How green are we? Is there a correlation between sustainability and opportunity equality? Can a green system actually work without an ethical code? I attempted to cautiously explore these questions in my book titled “Fashion Confidential”.

A few weeks ago, TGR Veneto aired a report on the inhumane conditions – not of work, but of slavery – endured by 154 Chinese workers in various Italian factories. All factories involved manufacture clothing for luxury brands. The labourers were forced to work gruelling shifts, even on public holidays or during their unpaid vacations. All this on part-time contracts issued by five separate companies.

The investigative report “A Stone in the Shoe” (“Il Sassolino Nella Scarpa”), broadcast on Rai3 in the programme Presa Diretta, offers more detail. It features Albanian women whose hands are badly deformed due to their working conditions, people who are beaten with sticks, and pollution that causes serious diseases among the inhabitants of the surrounding areas. Malpractices that by no means only affect Chinese-owned businesses in Italy, but also Italian craftsmen, who are forced to accept ridiculous prices to produce items that are then sold for hundreds or even thousands of Euros. These are men and women who silently accept their plight, because speaking up could mean ending up on the street!
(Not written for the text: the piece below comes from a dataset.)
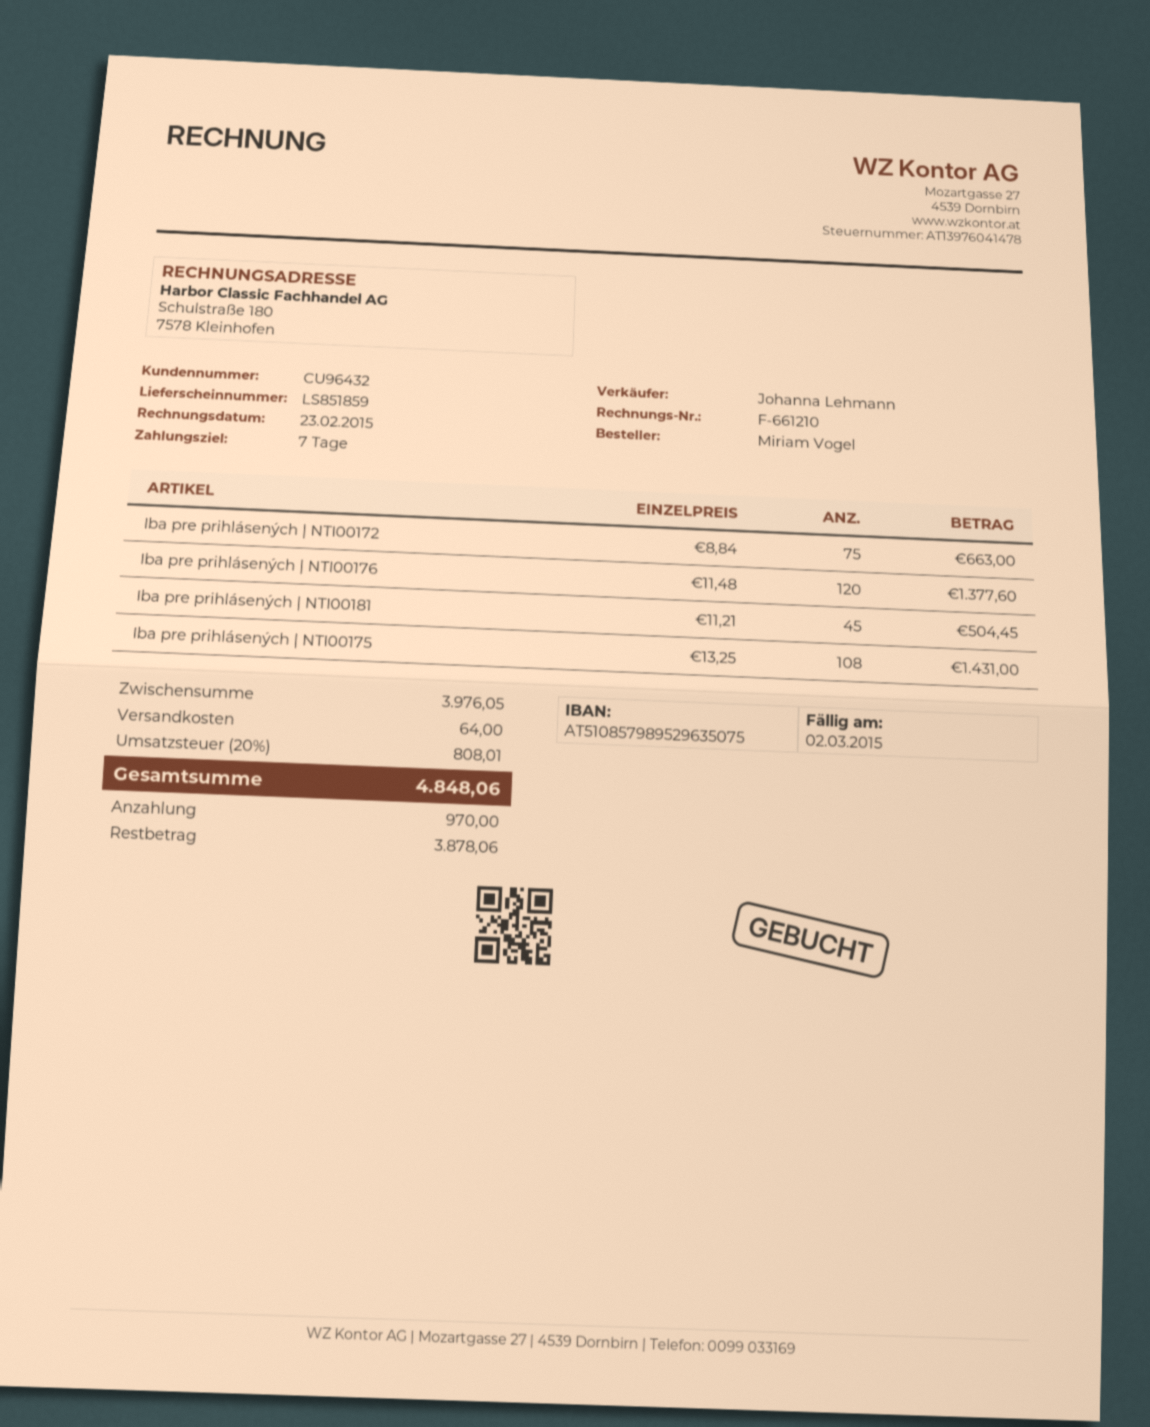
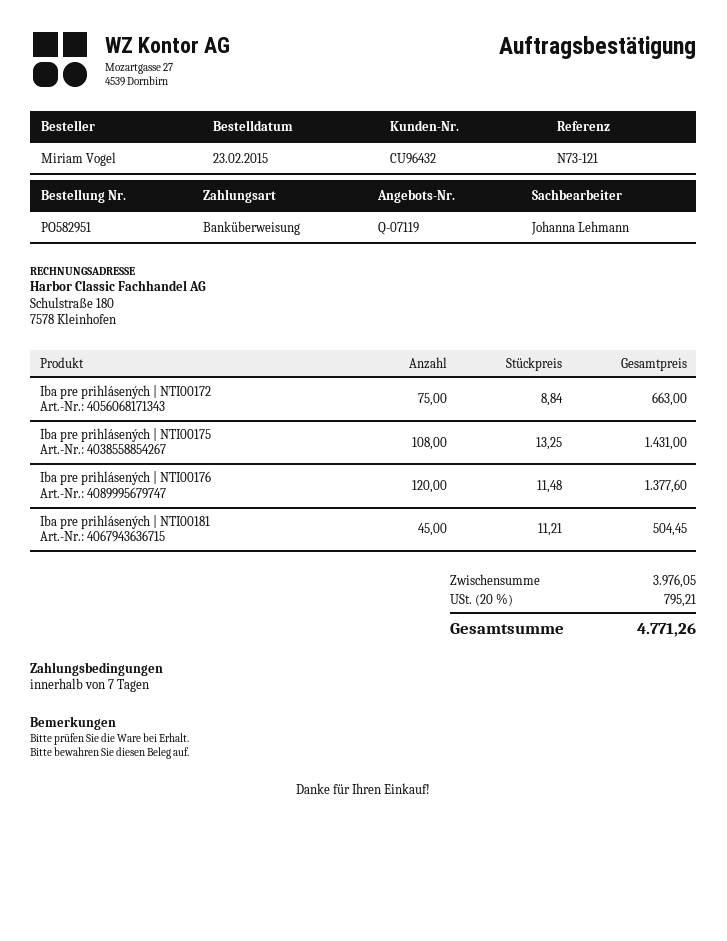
shipping: 64.00 -> none
tax: 20% = 808.01 -> 20% = 795.21
total: 4848.06 -> 4771.26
We talk about sustainability, but is this the human sustainability of the luxury world?

Let’s address another sore point in our industry. Italy cannot afford to manage its own supply chains green and ethically, but to simultaneously allow the unregulated import of products to continue. This is how our market is flooded with products that are not saleable under our own standards. These are products containing chemicals that are illegal in Europe, produced by women in forced labour. These are products that should not be sold in the EU! We cannot turn a blind eye to this!

Fashion must return to creating culture and beauty instead of prioritising profit maximisation. We must restore the meaning of the word fashion! Matteo Ward, a visionary in the field of social and environmental justice, is a young man who I perceive as a role model for the future. He said something that really struck a chord with me: “If the fashion industry were a state, equal opportunity would be a utopia.” So let’s keep asking uncomfortable questions. Let’s find out how wide the gap between reality and communicated facts actually is. And let’s start closing that gap!